== Task inputs ==
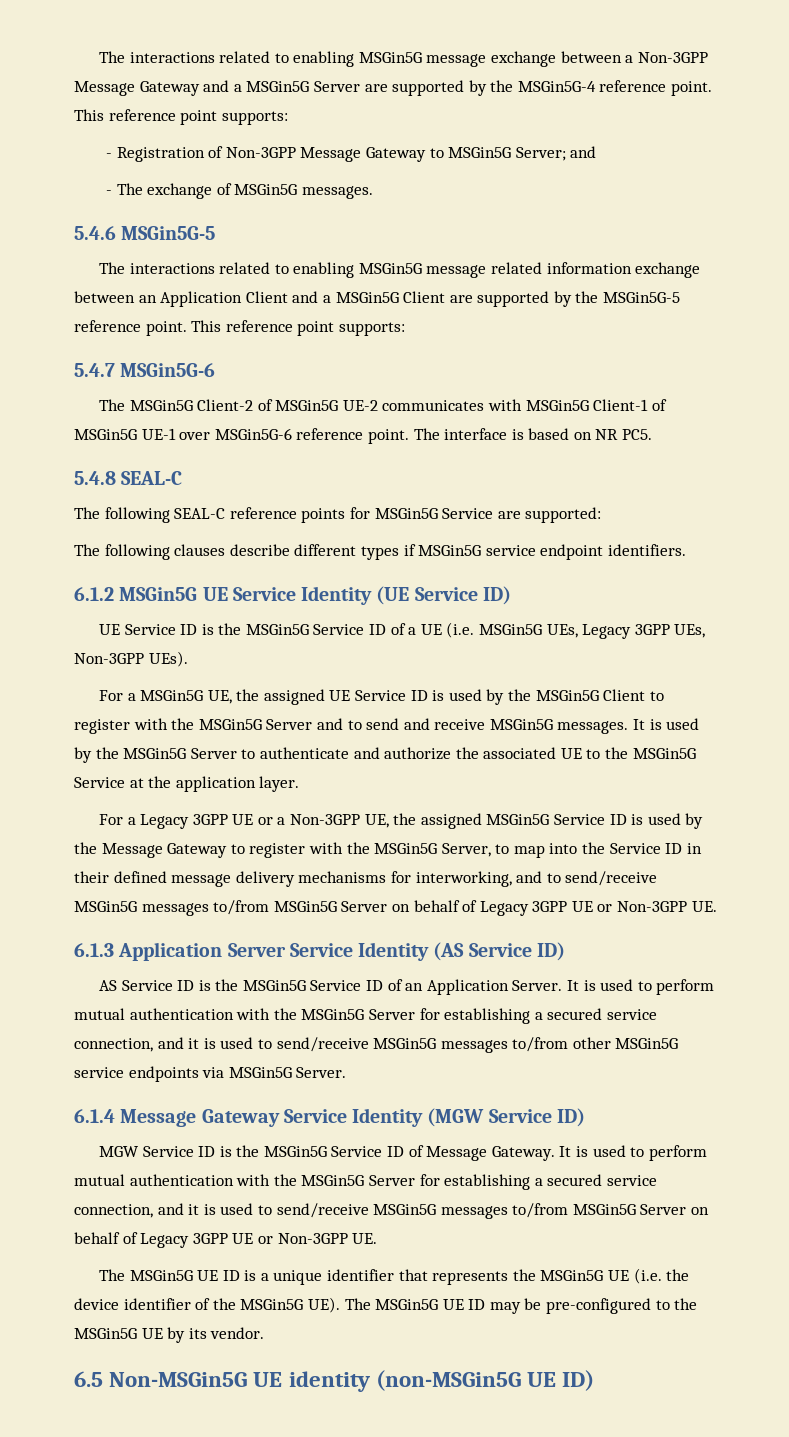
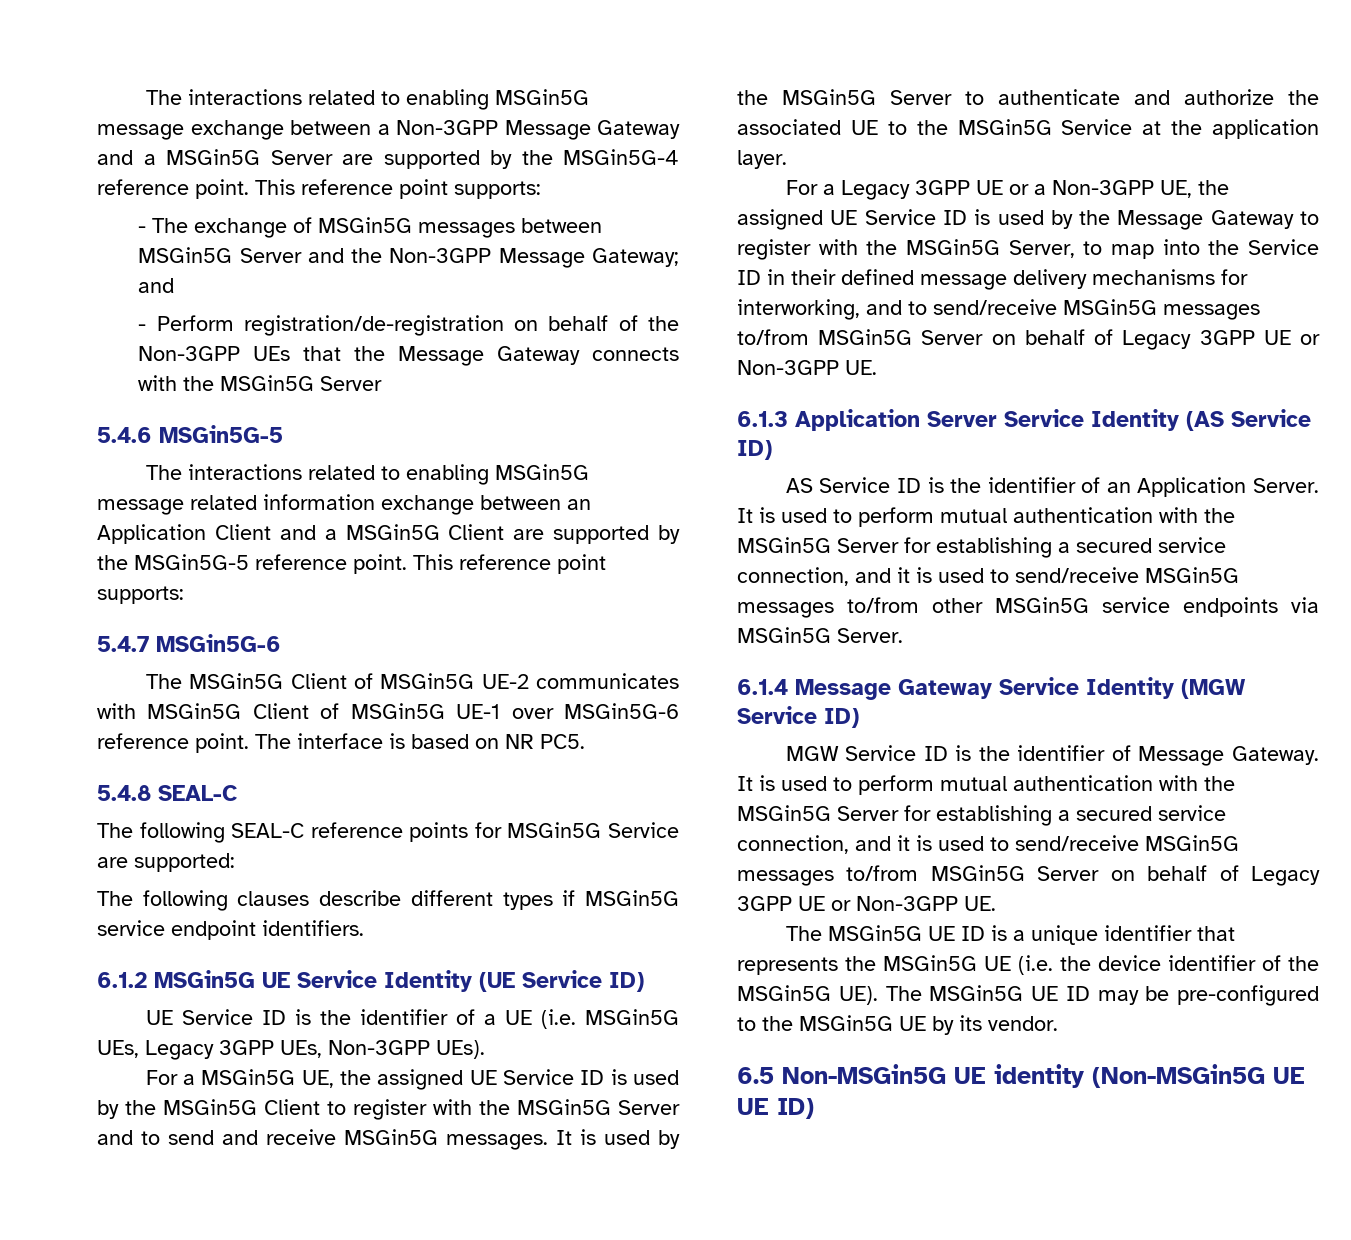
- - Registration of Non-3GPP Message Gateway to MSGin5G Server; and
- - The exchange of MSGin5G messages.
+ - The exchange of MSGin5G messages between MSGin5G Server and the Non-3GPP Message Gateway; and
+ - Perform registration/de-registration on behalf of the Non-3GPP UEs that the Message Gateway connects with the MSGin5G Server
- The MSGin5G Client-2 of MSGin5G UE-2 communicates with MSGin5G Client-1 of MSGin5G UE-1 over MSGin5G-6 reference point.
+ The MSGin5G Client of MSGin5G UE-2 communicates with MSGin5G Client of MSGin5G UE-1 over MSGin5G-6 reference point.
- UE Service ID is the MSGin5G Service ID of a UE (i.e. MSGin5G UEs, Legacy 3GPP UEs, Non-3GPP UEs).
+ UE Service ID is the identifier of a UE (i.e. MSGin5G UEs, Legacy 3GPP UEs, Non-3GPP UEs).
- For a Legacy 3GPP UE or a Non-3GPP UE, the assigned MSGin5G Service ID is used by the Message Gateway to register with the MSGin5G Server, to map into the Service ID in their defined message delivery mechanisms for interworking, and to send/receive MSGin5G messages to/from MSGin5G Server on behalf of Legacy 3GPP UE or Non-3GPP UE.
+ For a Legacy 3GPP UE or a Non-3GPP UE, the assigned UE Service ID is used by the Message Gateway to register with the MSGin5G Server, to map into the Service ID in their defined message delivery mechanisms for interworking, and to send/receive MSGin5G messages to/from MSGin5G Server on behalf of Legacy 3GPP UE or Non-3GPP UE.
- AS Service ID is the MSGin5G Service ID of an Application Server.
+ AS Service ID is the identifier of an Application Server.
- MGW Service ID is the MSGin5G Service ID of Message Gateway.
+ MGW Service ID is the identifier of Message Gateway.
- 6.5 Non-MSGin5G UE identity (non-MSGin5G UE ID)
+ 6.5 Non-MSGin5G UE identity (Non-MSGin5G UE UE ID)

== What you need to do ==
Show all lines above holding "Gateway".

== Task response ==
- - Registration of Non-3GPP Message Gateway to MSGin5G Server; and
+ - The exchange of MSGin5G messages between MSGin5G Server and the Non-3GPP Message Gateway; and
+ - Perform registration/de-registration on behalf of the Non-3GPP UEs that the Message Gateway connects with the MSGin5G Server
- For a Legacy 3GPP UE or a Non-3GPP UE, the assigned MSGin5G Service ID is used by the Message Gateway to register with the MSGin5G Server, to map into the Service ID in their defined message delivery mechanisms for interworking, and to send/receive MSGin5G messages to/from MSGin5G Server on behalf of Legacy 3GPP UE or Non-3GPP UE.
+ For a Legacy 3GPP UE or a Non-3GPP UE, the assigned UE Service ID is used by the Message Gateway to register with the MSGin5G Server, to map into the Service ID in their defined message delivery mechanisms for interworking, and to send/receive MSGin5G messages to/from MSGin5G Server on behalf of Legacy 3GPP UE or Non-3GPP UE.
- MGW Service ID is the MSGin5G Service ID of Message Gateway.
+ MGW Service ID is the identifier of Message Gateway.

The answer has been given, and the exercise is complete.